INPUT DATA section start

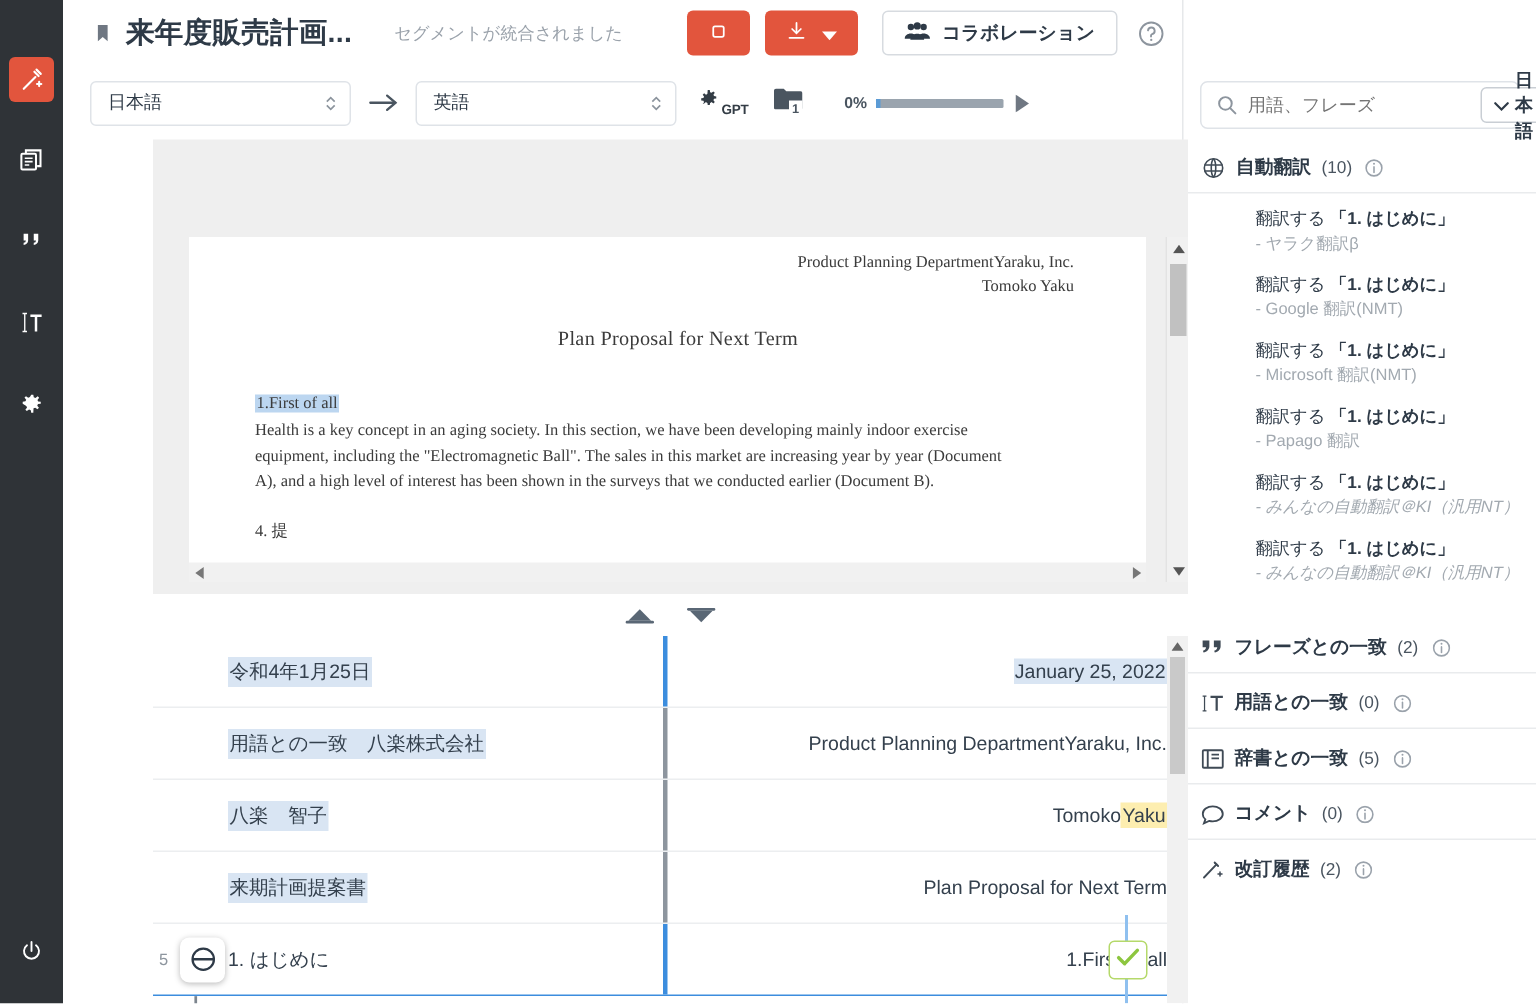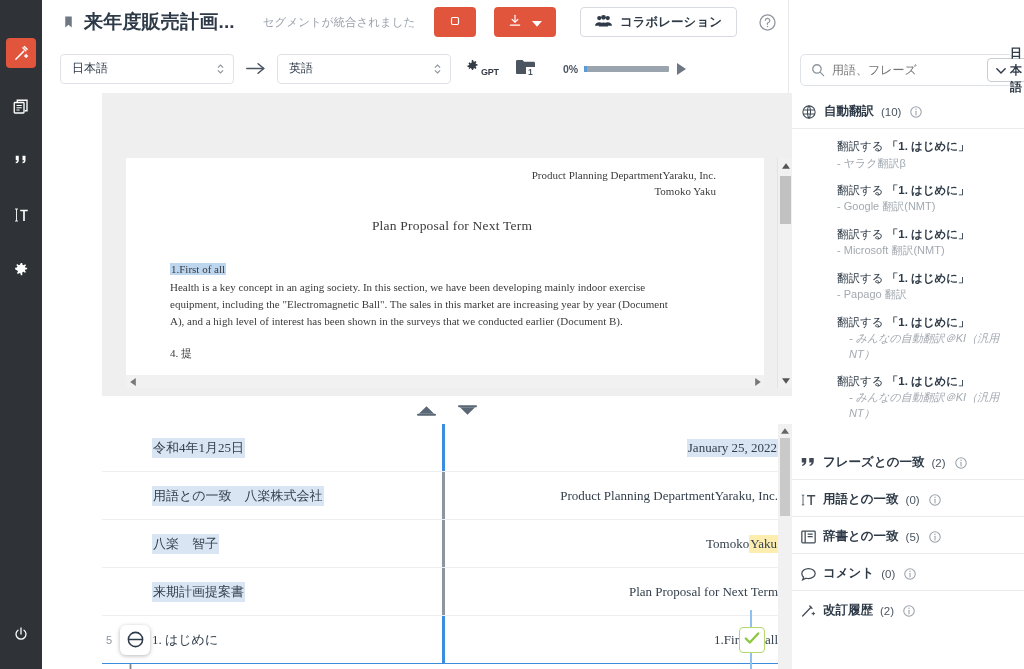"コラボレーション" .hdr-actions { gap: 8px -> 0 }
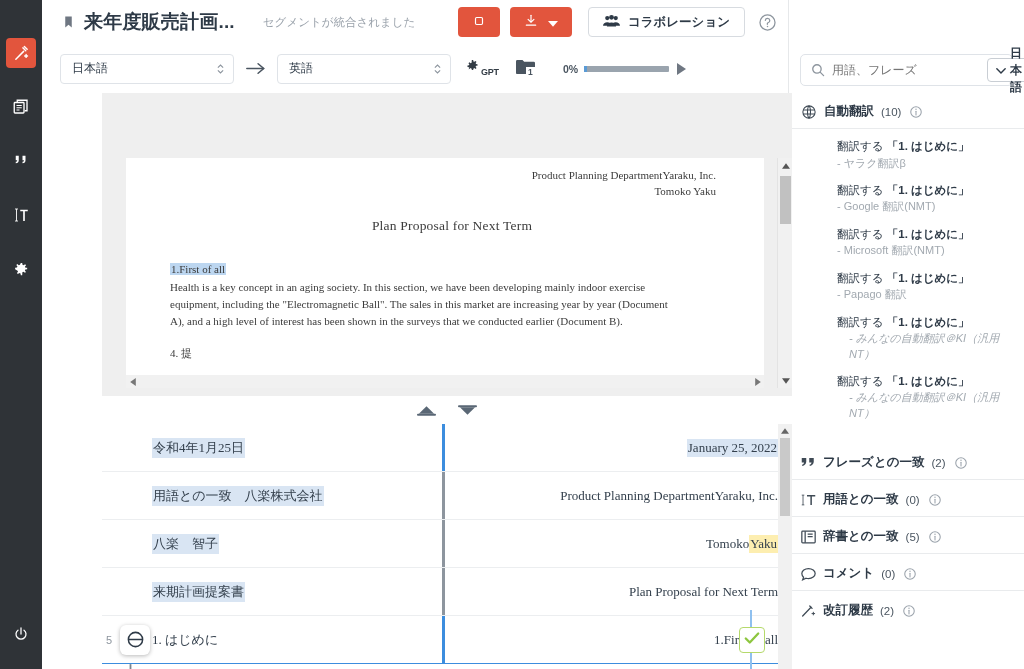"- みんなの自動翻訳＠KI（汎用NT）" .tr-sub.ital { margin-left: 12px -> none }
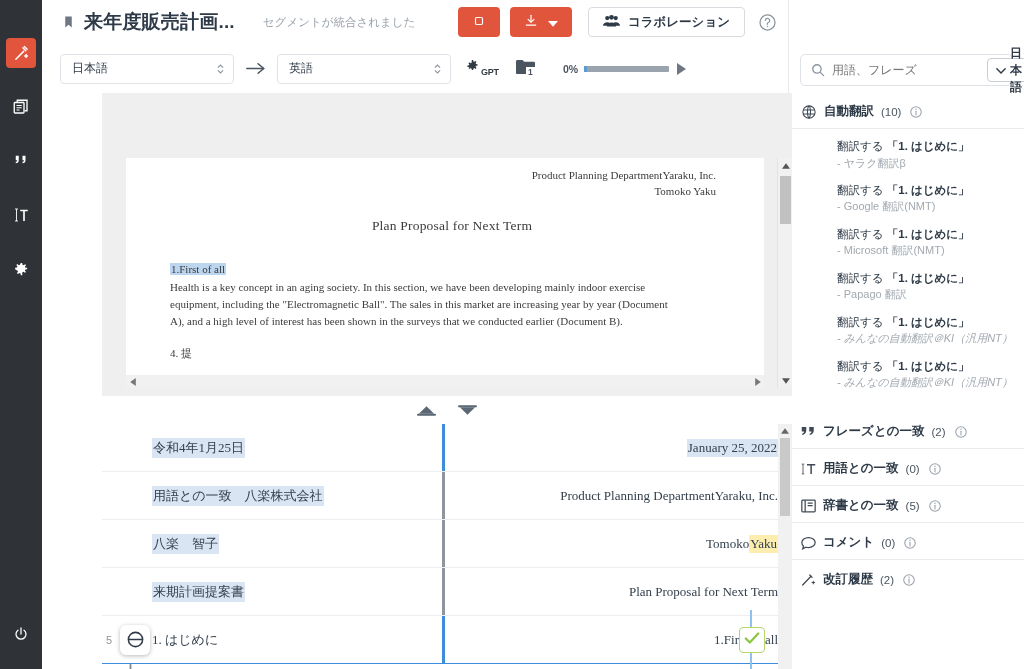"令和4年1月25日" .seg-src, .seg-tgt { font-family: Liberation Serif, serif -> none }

INPUT DATA section end
INPUT DATA section start

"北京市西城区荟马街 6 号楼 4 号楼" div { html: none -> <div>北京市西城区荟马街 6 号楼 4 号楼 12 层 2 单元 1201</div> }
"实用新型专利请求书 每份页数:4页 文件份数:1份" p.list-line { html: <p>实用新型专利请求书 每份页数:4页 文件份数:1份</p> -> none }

INPUT DATA section end

Return exactly the lines that appear in the data above between the line containing "margin-left: 12px ->" and the line containing "Liberation Serif, serif", both of which are included, and leave the pictures out.

"- みんなの自動翻訳＠KI（汎用NT）" .tr-sub.ital { margin-left: 12px -> none }
"令和4年1月25日" .seg-src, .seg-tgt { font-family: Liberation Serif, serif -> none }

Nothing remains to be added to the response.